PyPI Downloads Python GitHub License

Setup | Usage | Mechanism

Praasper is a speech processing framework designed to help researchers transcribe audio files into word-level timestamps — from a single word to a complete sentence — with high accuracy in both transcription and timestamps.

mechanism

In Praasper, the pipeline has three steps. First, VAD (Praditor) segments audio into chunks and extracts speech intervals with millisecond-level precision. Second, ASR (Fun-ASR-Nano) transcribes each chunk with word-level timestamps. Third, timestamps are aligned to VAD intervals and exported as a TextGrid file where each interval contains one word and its start/end time.

How to use

Here is one of the simplest examples:

import praasper

model = praasper.init_model()
model.annote("data_folder")

Here are the parameters you can pass to init_model and annote:

Param Default Description
infer_mode "local" ASR backend: "local" for on-device FunASR-Nano, "api" for DashScope cloud API.
device "auto" Hardware for local inference: "auto", "cuda", or "cpu". Ignored in API mode.
ASR FunAudioLLM/Fun-ASR-Nano-2512 Advanced: override the default local ASR model.
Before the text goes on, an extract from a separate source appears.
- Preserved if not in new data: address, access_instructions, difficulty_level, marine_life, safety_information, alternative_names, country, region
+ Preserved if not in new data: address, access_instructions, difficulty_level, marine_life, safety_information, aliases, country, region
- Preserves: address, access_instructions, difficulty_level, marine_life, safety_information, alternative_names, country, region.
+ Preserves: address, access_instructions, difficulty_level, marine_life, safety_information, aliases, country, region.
See FunASR model zoo.
api_key None DashScope API key. Required when infer_mode="api". Can also be set via DASHSCOPE_API_KEY env var.
input_path Path to the folder where audio files are stored.
seg_dur 10. Segment large audio into pieces, in seconds.
min_pause 0.2 Minimum pause duration between two utterances, in seconds.

Here are code examples showing how to use these parameters:

import praasper

# Local inference (default)
model = praasper.init_model()

# Local inference on GPU
model = praasper.init_model(device="cuda")

# DashScope cloud API
model = praasper.init_model(infer_mode="api", api_key="sk-...")
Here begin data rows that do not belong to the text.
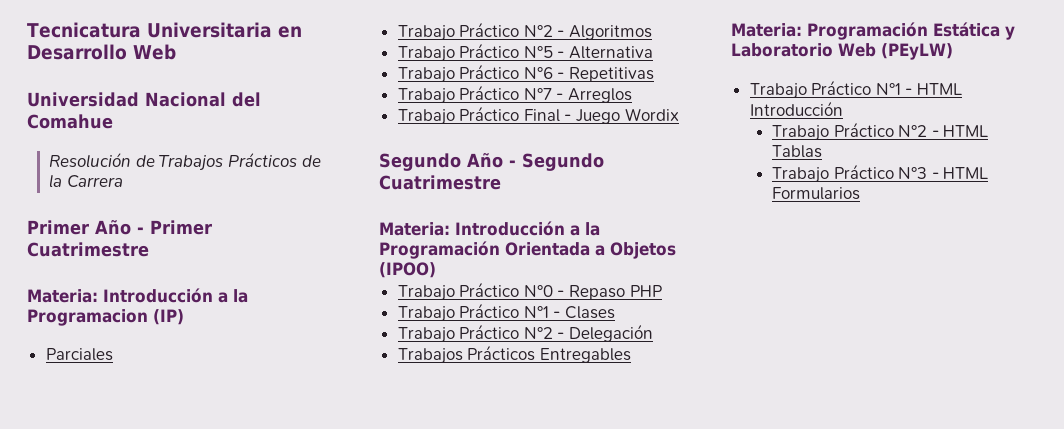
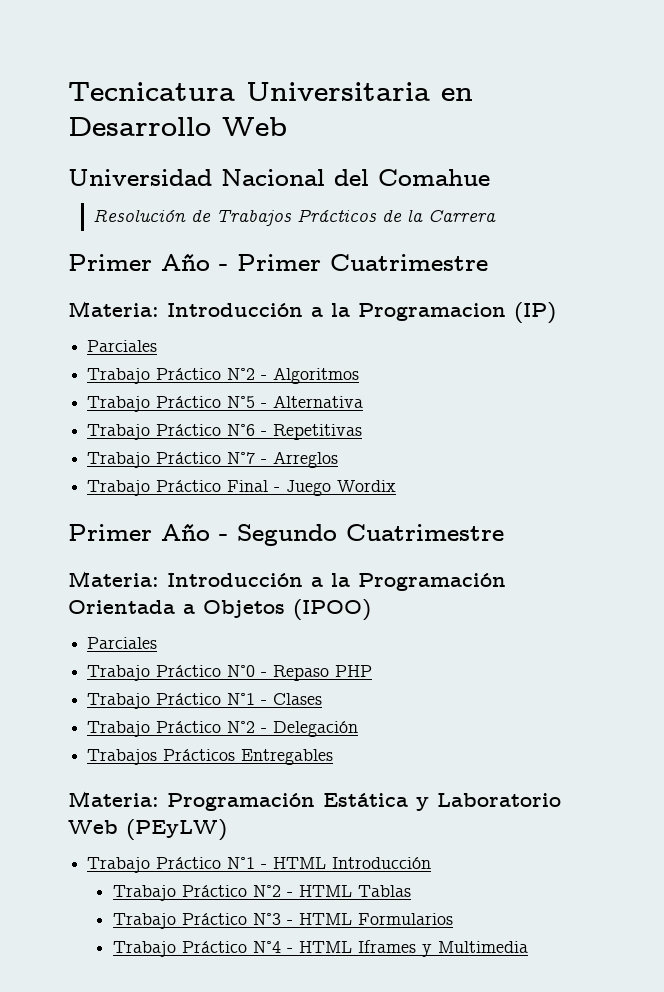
- Segundo Año - Segundo Cuatrimestre
+ Primer Año - Segundo Cuatrimestre
  Materia: Introducción a la Programación Orientada a Objetos (IPOO)
+ Parciales
+ Trabajo Práctico N°4 - HTML Iframes y Multimedia

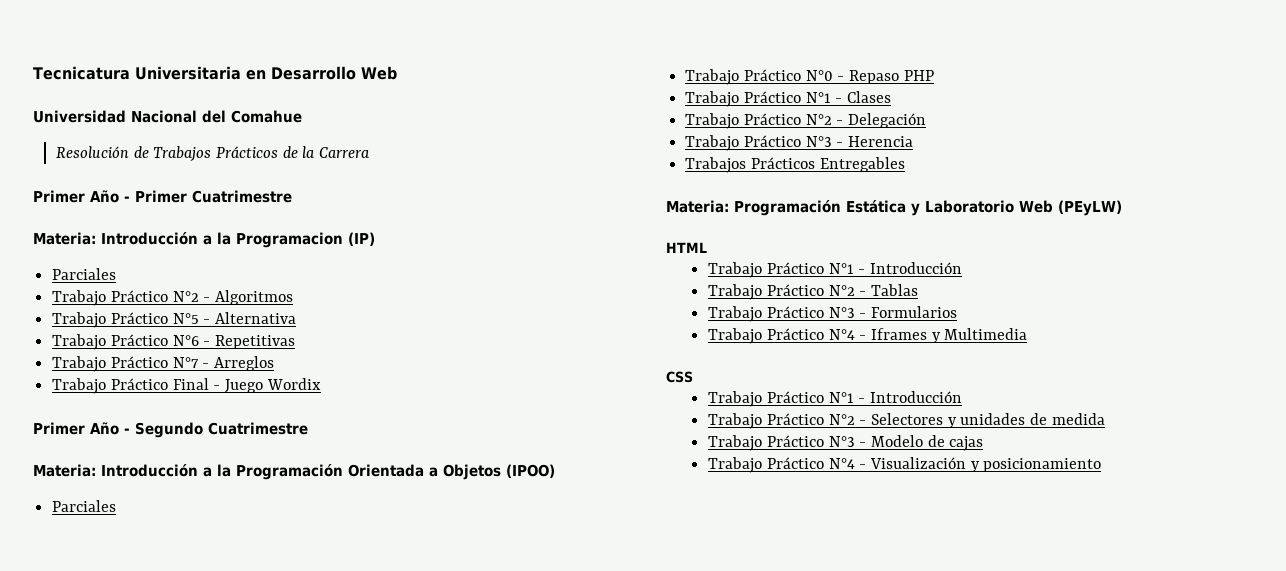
+ Trabajo Práctico N°3 - Herencia
- Trabajo Práctico N°1 - HTML Introducción
- Trabajo Práctico N°2 - HTML Tablas
+ HTML
+ Trabajo Práctico N°1 - Introducción
+ Trabajo Práctico N°2 - Tablas
- Trabajo Práctico N°3 - HTML Formularios
+ Trabajo Práctico N°3 - Formularios
- Trabajo Práctico N°4 - HTML Iframes y Multimedia
+ Trabajo Práctico N°4 - Iframes y Multimedia
+ CSS
+ Trabajo Práctico N°1 - Introducción
+ Trabajo Práctico N°2 - Selectores y unidades de medida
+ Trabajo Práctico N°3 - Modelo de cajas
+ Trabajo Práctico N°4 - Visualización y posicionamiento

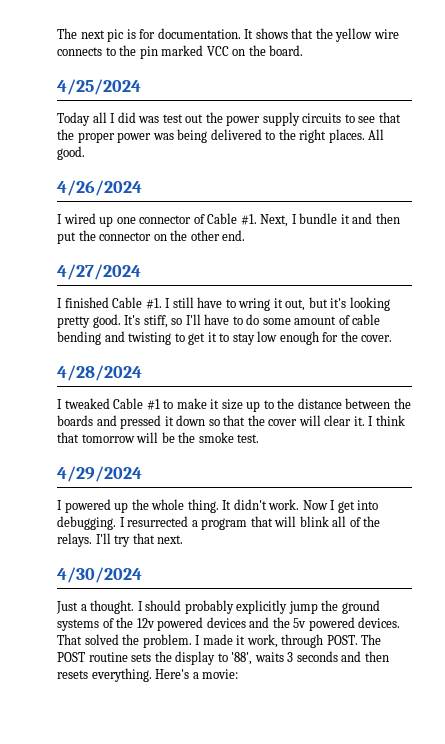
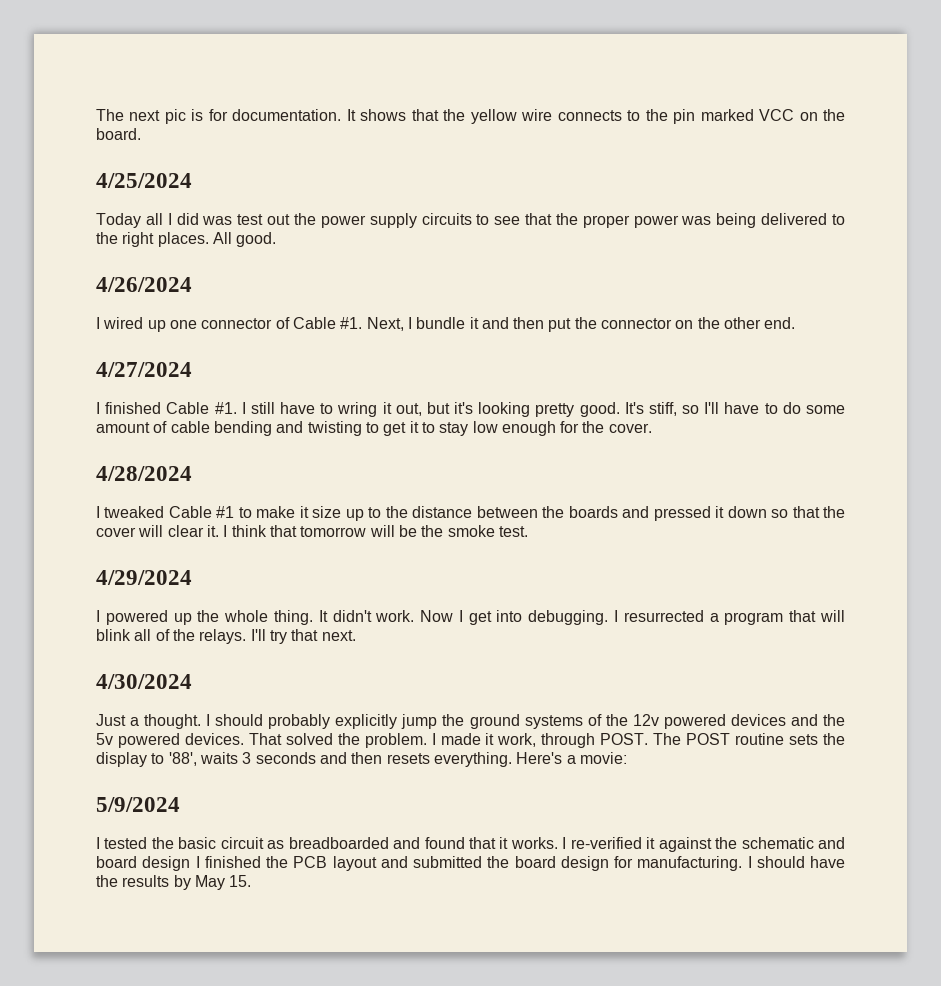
+ 5/9/2024
+ I tested the basic circuit as breadboarded and found that it works. I re-verified it against the schematic and board design I finished the PCB layout and submitted the board design for manufacturing. I should have the results by May 15.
# Custom local ASR model (advanced)
model = praasper.init_model(ASR="iic/speech_paraformer-large-vad-punc_asr_nat-zh-cn-16k-common-vocab8404-pytorch")

model.annote(
    input_path="data_folder",
    min_pause=.8,
    seg_dur=15.
)

Fine-tune Praditor

Praasper is embedded with a default set of parameters for Praditor. But the default parameters may not always be optimal. In that case, you are recommended to use a custom set of parameters for Praditor.

  1. Use the latest version of Praditor (v1.3.1). It supports VAD.
  2. Annotate the audio file. Fine-tune the parameters until the results fit your standard.
  3. Click Save under the Current mode (top-right corner).

Praditor will then save a .txt param file to the same folder as the input audio file, which Praasper will use to override the default params.

Here is a code example showing how to override the default parameters for a specific audio file. The VAD parameters are passed as a dict with onset and offset sections:

import praasper

model = praasper.init_model()

# Define custom VAD parameters
custom_params = {
    "onset":  {"amp": "1.05", "cutoff0": "60", "cutoff1": "10800", "numValid": "475", "eps_ratio": "0.05"},
    "offset": {"amp": "1.05", "cutoff0": "60", "cutoff1": "10800", "numValid": "475", "eps_ratio": "0.05"},
}

model.annote(
    input_path="data_folder",
    params=custom_params,
)

Alternatively, save the parameters to a .txt file and pass the file path instead:

model.annote(
    input_path="data_folder",
    params="/path/to/custom_params.txt",
)

In both cases, Praasper will use your custom VAD parameters instead of running the auto grid search. To export the current parameters to a .txt file for later reuse:

model.export_params("/path/to/custom_params.txt")

ASR: local vs. cloud

Praasper supports two ASR backends, chosen via the infer_mode parameter:

infer_mode Backend Best for
"local" (default) FunASR-Nano — lightweight, runs on laptop CPU/GPU Offline work, no API costs, privacy
"api" DashScope (AliCloud) — cloud ASR with stronger accuracy High-accuracy needs, server deployments

Local mode (infer_mode="local")

model = praasper.init_model()                    # auto-detect GPU/CPU
model = praasper.init_model(device="cuda")       # force GPU
model = praasper.init_model(device="cpu")        # force CPU

The default model is FunAudioLLM/Fun-ASR-Nano-2512, which supports Mandarin, Cantonese, English, Japanese, and Korean with word-level timestamps. Power users can swap in a different FunASR model via the ASR parameter.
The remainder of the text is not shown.